Transcribe every entry word for word, but drop the pictures.

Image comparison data
• • • •

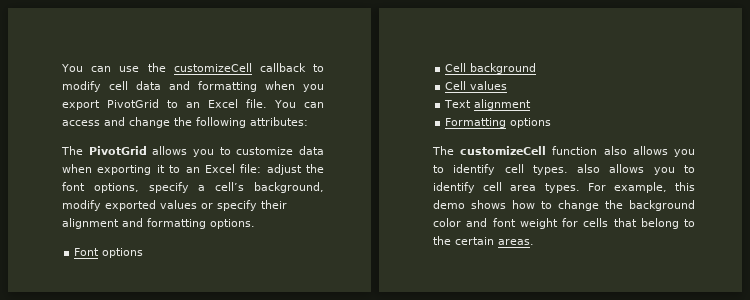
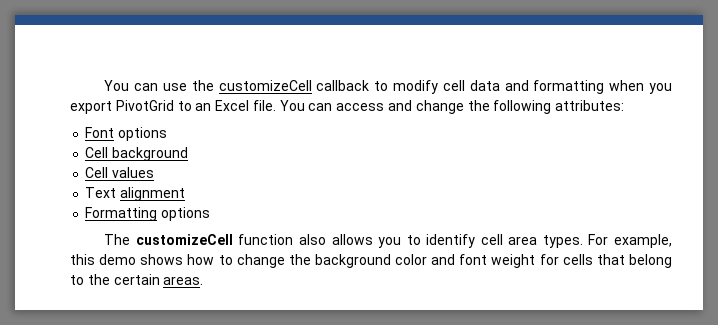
[61,146,324,157] [62,164,324,175] [62,182,324,193] [62,200,287,211] [62,218,255,229] // The PivotGrid allows you to customize data when exporting it to an Excel file: adjust the font options, specify a cell’s background, modify exported values or specify their alignment and formatting options. -> (625, 105) none
[532,164,695,175] [433,182,503,193] types. also allows you to identify cell -> (503, 239) none

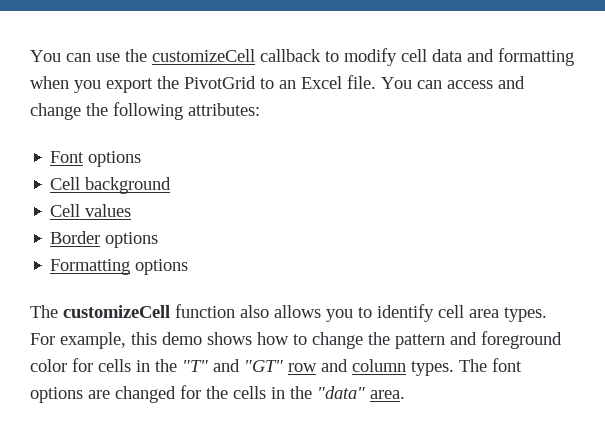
(112, 107) none -> [157,76,179,89] the
[85,187,186,201] Text alignment -> [50,231,159,248] Border options
[314,254,672,268] [70,274,204,285] background color and font weight for cells that belong to the certain areas. -> [395,331,562,349] [30,358,522,376] [30,385,405,403] pattern and foreground color for cells in the "T" and "GT" row and column types. The font options are changed for the cells in the "data" area.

• • • •

REPLY TO THE TASK
[61,146,324,157] [62,164,324,175] [62,182,324,193] [62,200,287,211] [62,218,255,229] // The PivotGrid allows you to customize data when exporting it to an Excel file: adjust the font options, specify a cell’s background, modify exported values or specify their alignment and formatting options. -> (625, 105) none
[532,164,695,175] [433,182,503,193] types. also allows you to identify cell -> (503, 239) none

(112, 107) none -> [157,76,179,89] the
[85,187,186,201] Text alignment -> [50,231,159,248] Border options
[314,254,672,268] [70,274,204,285] background color and font weight for cells that belong to the certain areas. -> [395,331,562,349] [30,358,522,376] [30,385,405,403] pattern and foreground color for cells in the "T" and "GT" row and column types. The font options are changed for the cells in the "data" area.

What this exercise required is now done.